The planning was tight, really tight, with a contract signed only 8 months before the launch. With 20 000 bikes, 1600 stations with around 45000 docks to produce, it was a logistical and industrial challenge to rise for the small company Smoove, whose biggest contract so far was in Moscow with 3000 bikes. But the challenge seems to have been accomplished, as Catherine Barrati-Elbaz, President of the Mixed Union Autolib-Vélib Métropole, confirmed that all the equipment has been delivered.
The plan was to open 600 stations on January 1st, and to rise to 1600 on march 31st. That’s theory. In reality, only 66 stations are available at the moment (january 10th 12:00). Smovengo’s CEO Jorge Azevedo promise to add 80 stations per week until the end, but the number stays between 60 and 70 since the launch (you can check the real-time numbers and history at “Where are the Vélibs’?“). The explanation to the delay given by Smovengo is the difficulty to electrify the stations, which all have to be. That’s inherent to the implementation of a new product, and the electrifying work has been under evaluated.
Along with the stations availability came another technical trouble. The new app was bugged: the map did not load, both on Android and IOS, and it took almost 2 weeks for the app to be fixed. More rarely, users report problem in the geolocalisation. As the density of stations is low, you had to know by yourself where stations are available to drop your bike!
All this bas publicity is almost hiding the feedbacks about the system and bikes itselves. The quality of both bikes, and the real improvement coming with the E-bike are unanimously acclaimed. This is a crucial point in the recent competition with the dockless systems that arrived in the French capital in late 2017 (Gobee/oBike/Ofo). The only drawback is the use of pictograms on the V-Box, which is largely judged unintuitive by users.
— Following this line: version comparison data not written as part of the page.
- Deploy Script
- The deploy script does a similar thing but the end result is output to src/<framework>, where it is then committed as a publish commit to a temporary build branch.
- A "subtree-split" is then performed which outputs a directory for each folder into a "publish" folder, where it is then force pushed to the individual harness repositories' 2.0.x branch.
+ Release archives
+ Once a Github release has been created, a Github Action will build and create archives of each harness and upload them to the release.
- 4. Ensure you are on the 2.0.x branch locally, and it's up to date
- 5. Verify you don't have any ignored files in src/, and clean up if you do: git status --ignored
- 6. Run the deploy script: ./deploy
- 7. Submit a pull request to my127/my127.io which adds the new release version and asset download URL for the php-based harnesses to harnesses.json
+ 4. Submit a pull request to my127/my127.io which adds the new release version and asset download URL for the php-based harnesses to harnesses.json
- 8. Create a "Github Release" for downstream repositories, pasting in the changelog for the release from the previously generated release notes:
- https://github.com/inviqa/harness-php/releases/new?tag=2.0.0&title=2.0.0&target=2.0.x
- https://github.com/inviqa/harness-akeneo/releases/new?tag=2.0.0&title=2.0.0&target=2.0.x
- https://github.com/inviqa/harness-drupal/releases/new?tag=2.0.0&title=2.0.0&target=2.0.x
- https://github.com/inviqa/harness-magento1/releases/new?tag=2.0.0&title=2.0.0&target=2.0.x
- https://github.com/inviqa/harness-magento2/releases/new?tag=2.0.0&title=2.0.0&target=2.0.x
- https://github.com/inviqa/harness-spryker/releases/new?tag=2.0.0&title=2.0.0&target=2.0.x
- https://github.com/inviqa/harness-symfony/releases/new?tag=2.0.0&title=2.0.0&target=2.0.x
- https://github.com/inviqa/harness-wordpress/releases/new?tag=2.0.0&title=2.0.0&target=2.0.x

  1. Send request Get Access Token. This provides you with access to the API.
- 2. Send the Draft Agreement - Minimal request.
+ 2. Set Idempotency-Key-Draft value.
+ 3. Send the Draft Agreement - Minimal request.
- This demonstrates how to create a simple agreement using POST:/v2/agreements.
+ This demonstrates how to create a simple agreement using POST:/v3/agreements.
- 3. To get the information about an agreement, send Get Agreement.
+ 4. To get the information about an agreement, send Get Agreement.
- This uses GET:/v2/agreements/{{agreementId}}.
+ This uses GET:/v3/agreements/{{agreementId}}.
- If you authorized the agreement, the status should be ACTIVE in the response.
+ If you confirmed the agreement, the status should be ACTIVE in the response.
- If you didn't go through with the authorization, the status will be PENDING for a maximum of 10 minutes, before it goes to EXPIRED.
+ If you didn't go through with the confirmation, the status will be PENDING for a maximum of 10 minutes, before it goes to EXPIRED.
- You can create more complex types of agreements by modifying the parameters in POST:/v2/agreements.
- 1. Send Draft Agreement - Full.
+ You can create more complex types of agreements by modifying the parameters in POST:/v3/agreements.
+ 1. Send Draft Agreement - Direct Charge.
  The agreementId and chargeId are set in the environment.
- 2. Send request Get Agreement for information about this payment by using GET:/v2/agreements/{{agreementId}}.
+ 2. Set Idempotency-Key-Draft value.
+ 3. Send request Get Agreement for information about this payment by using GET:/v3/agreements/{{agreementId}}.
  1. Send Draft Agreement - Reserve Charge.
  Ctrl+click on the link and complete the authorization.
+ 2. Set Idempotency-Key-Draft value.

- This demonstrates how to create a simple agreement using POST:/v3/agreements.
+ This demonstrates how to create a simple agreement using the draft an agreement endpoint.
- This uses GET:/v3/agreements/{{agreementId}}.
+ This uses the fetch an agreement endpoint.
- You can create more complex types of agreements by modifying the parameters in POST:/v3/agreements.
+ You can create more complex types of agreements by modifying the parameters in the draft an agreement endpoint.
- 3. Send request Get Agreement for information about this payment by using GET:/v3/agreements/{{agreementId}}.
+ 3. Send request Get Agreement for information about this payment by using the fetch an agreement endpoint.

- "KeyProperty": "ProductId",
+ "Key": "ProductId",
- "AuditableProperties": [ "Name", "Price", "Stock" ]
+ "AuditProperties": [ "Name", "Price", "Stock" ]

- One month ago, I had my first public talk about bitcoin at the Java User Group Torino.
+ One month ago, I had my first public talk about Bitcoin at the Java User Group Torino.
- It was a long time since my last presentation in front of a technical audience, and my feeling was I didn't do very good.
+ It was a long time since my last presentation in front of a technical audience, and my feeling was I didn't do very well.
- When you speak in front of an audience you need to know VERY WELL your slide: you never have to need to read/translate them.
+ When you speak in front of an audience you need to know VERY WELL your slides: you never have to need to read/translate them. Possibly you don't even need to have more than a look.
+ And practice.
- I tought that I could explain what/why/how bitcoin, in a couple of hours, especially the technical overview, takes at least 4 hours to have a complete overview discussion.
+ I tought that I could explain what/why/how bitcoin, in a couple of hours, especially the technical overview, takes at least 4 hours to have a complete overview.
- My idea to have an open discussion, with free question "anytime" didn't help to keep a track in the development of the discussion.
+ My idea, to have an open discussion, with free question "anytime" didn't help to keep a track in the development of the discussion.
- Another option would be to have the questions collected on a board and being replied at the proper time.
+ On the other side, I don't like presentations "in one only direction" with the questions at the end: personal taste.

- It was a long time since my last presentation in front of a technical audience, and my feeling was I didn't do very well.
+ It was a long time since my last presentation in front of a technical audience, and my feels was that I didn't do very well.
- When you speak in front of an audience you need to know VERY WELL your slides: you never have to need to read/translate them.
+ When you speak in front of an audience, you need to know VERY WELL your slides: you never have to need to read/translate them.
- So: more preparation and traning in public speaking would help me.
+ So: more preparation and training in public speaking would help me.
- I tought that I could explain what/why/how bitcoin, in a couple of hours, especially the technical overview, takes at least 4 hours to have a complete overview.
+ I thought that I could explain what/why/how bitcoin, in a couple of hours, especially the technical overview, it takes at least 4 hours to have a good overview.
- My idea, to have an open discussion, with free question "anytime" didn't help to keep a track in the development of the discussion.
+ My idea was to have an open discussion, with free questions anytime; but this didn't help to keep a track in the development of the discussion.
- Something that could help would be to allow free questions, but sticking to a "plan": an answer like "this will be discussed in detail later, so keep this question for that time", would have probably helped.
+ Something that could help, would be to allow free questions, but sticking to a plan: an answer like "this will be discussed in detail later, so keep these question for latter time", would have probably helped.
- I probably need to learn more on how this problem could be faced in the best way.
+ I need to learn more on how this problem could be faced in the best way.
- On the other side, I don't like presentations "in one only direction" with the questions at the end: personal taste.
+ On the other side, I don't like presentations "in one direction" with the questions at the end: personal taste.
— Yves (@ydessertine) 7 janvier 2018
Question à @Velib ou la communauté #Velib. Je cherche à devenir bilingue pictogrammes des nouveaux vélibs. Quelqu’un aurait une idée où je pourrais trouver leur signification ? A commencer par celui-ci qui m’a laissé pantois tout à l’heure : pic.twitter.com/s1nXfID07H
— Thomas de Vixart (@t_humb) 8 janvier 2018
Together with most of the users, politicians and associations are now putting pressure on Smovengo to improve the service quickly. Paris mayor Anne Hidalgo said that she is “thumping the table” in front of Smovengo “to ask them to match with the required quality of service”. According to her Transport deputy Christophe Najdovski: “We are clearly not satisfied at all of the operator’s service”. And Paris en Selle, the main local cyclist association, to add that “the new Vélib’ is a nightmare for users, and the transition has been a total chaos, an industrial accident.”
The mixed Union Vélib’ took measures today to apply penalties to the operator, that will be used to compensate the users. It has been agreed that:
- every user will benefit from 3 free hours of ride (mechanical or E-bike)
- new users will have a 50% discount on their monthly subscription
- the cumulated “time bonus” won’t be limited
Let’s hope it will calm down the users, and help them to enjoy the ride. Actually, most of the feedbacks from riders are really praising the quality of the bicycle, which is an important point in the recent competition with the dockless systems in the French capital (Gobee/Ofo/oBike). All the discontent you can hear or read show that the Vélib’ became a vital mean of transportation for Parisian, and we can only wish that Smovengo will catch up the delay to offer a real service, and quick enough not to loose users.